Myles Kennedy: The hardest working man in hard rock
Myles Kennedy has toured with Slash and The Conspirators and was nearly Led Zeppelin’s new singer. Now he’s back with his day job, Alter Bridge, who return with their heaviest record to date
Alter Bridge (from left) Scott Phillips, Myles Kennedy, Mark Tremonti and Brian Marshall
You must be one of our own with a name like Kennedy?
Actually, I’m an adopted Kennedy believe it or not. My stepfather [his biological father died when he was four] definitely has got some Irish descent. My original last name was Bass and I haven’t figured out where that name came from.
When you were growing up did anybody ever ask you if you were one of the Kennedys?
All the time. I’m originally from Boston where a lot of the Kennedy’s come from. I used to get that question for sure.
Fortress is Alter Bridge’s first album in three years. It is a lot heavier than its predecessor ABIII. Was that deliberate?

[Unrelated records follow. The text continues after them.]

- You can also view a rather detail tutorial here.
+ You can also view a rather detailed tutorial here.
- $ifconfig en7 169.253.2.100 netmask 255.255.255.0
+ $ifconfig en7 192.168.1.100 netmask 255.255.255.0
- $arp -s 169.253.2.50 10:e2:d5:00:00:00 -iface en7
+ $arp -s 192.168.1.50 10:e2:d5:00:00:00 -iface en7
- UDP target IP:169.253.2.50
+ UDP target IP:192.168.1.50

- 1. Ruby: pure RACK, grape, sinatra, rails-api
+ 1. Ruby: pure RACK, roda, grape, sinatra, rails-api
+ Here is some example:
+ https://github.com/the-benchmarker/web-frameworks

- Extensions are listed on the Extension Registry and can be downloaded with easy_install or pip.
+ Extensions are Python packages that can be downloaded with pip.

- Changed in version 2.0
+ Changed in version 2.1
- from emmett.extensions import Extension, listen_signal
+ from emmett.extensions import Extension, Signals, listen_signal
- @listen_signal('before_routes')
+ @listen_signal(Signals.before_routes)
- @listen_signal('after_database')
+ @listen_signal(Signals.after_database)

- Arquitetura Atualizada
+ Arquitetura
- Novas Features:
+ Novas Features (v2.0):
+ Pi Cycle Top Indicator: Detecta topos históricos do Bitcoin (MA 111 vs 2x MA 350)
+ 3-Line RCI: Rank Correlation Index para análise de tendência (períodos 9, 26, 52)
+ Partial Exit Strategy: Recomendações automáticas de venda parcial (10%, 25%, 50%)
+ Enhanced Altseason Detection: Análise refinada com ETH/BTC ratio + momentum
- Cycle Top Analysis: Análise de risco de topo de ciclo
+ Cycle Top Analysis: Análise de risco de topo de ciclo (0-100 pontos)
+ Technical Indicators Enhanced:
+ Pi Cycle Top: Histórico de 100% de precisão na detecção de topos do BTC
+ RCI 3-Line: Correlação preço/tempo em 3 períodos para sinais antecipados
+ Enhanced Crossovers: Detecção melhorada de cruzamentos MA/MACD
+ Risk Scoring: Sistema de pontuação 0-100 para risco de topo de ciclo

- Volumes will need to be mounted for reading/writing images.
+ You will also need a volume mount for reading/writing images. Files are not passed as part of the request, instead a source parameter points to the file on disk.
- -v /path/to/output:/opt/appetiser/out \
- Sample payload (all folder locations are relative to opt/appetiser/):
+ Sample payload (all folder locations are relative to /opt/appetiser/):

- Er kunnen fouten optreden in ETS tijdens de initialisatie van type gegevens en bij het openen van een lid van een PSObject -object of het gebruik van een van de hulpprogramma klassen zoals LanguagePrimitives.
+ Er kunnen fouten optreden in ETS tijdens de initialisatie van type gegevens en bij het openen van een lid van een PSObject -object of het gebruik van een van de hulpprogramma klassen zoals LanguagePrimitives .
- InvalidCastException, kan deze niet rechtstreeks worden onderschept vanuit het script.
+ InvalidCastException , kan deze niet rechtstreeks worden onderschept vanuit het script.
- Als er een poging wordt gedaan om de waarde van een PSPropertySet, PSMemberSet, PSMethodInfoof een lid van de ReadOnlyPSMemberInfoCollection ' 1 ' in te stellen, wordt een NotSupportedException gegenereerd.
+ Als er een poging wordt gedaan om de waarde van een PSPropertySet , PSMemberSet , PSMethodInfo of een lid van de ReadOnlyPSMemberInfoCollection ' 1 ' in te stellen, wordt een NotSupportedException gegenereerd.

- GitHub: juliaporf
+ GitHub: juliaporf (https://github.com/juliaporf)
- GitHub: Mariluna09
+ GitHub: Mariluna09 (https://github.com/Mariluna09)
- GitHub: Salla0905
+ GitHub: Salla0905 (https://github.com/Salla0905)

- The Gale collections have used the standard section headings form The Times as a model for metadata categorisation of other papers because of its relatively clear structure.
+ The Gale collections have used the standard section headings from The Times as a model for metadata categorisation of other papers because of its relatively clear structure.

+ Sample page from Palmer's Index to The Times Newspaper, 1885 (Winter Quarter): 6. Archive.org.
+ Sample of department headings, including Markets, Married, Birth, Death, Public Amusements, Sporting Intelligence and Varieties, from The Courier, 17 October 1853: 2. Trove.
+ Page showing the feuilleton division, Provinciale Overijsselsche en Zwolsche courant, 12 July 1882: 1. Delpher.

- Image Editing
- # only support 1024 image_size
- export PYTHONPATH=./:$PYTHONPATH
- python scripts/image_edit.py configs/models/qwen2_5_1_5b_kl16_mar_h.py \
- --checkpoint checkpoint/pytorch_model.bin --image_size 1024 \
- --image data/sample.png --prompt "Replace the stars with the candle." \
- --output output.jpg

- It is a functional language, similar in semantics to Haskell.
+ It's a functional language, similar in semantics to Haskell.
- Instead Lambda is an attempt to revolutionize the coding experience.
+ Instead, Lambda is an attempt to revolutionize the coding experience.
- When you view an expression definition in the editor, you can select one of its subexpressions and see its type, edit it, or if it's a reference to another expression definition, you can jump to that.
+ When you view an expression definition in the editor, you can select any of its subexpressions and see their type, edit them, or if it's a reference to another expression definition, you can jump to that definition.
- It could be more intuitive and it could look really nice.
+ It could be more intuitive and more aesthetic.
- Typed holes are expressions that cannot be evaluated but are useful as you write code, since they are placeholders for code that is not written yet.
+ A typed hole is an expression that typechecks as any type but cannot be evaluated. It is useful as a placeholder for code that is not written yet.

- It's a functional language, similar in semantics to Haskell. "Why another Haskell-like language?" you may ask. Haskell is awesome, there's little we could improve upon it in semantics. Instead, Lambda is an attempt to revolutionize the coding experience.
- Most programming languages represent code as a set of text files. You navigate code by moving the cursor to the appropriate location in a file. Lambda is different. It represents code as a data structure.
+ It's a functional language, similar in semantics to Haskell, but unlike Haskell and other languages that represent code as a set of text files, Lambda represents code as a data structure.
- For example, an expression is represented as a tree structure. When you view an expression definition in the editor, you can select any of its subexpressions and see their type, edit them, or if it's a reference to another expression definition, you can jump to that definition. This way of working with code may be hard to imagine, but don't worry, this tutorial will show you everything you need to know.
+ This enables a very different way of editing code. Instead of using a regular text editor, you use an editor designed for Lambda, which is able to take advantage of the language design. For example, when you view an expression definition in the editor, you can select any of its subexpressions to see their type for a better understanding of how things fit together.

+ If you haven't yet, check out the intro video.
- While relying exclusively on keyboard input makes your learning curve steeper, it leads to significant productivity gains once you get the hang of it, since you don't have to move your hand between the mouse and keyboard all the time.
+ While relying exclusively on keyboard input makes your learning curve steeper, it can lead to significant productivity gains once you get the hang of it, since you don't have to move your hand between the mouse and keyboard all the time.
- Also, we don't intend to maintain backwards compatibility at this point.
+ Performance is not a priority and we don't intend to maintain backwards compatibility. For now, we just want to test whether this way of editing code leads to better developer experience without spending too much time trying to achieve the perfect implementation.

It’s just the way they fell together. Mark [Tremonti, guitarist ] and I started writing together again. There was a surplus of heavy ideas and we decided to put those out and make them work. With that said, there was plenty of those values and those moments when we are trying to have that element of dynamics, to have that journey as part of the sound. Overall, it is probably our heaviest and most intense record in that sense.
It is also your most complicated record. You seem to be messing around with the original verse-chorus-verse-chorus format with complicated time signatures and scale patterns.
That was very important to us. A lot of times, the fun part of the song will be after the second chorus and that is where you can decide where the journey can take a left turn. We did that a few times, like on Cry of Achilles and Fortress where we would really take some chances and keep it exciting.
You guys have been away doing other things for the past three years. When you’ve come together again, has that restoked your creativity?
Absolutely. I think we were able to go off and do something completely different. What I did with Slash and the Conspirators was a very different kind of music. Genre-wise, it is a step in a different direction. When I decided to reconvene with Alter Bridge, I felt I had a lot of ideas that were very different from what I had been doing. It was the same thing with Mark as well. The record came together very quickly because of that.
You have Michael “Elvis” Baskette back as a producer for the third album in a row. Some bands like to change producers, but you are sticking with him. Why is that?
I think our motto was ‘if it ain’t broke, don’t fix it’. We were so happy with what he brought to the last two records prior to Fortress that it was a no-brainer to use him again. He’s such as incredible talent. He has great songs, he has great ideas. We will definitely be working with him again.
The opening single Addicted to Pain has been getting a lot of good reviews. I take it that you are pleased with it yourself?
Yes, that song came together pretty well early on in the process. We felt we had the single so to speak. That song liberated us to experiment a little bit with the other tracks because we weren’t chasing down a single at all times. We were really able to have fun with the rest of the record.
The opening song Cry of Achilles has a beautiful acoustic piece at the start of the record – a lot like Anastasia on the album you did with Slash.
That was a piece that I had for a little while and played it for Mark. He was really excited about it. He built the song from there. It is fun to play, but it is definitely going to be a challenge to execute that every night. It is funny. I was wondering if Anastasia was an influence on a subliminal level. There was a lot of the bands that I love that have integrated those acoustic intros such as Metallica who have done that quite a lot.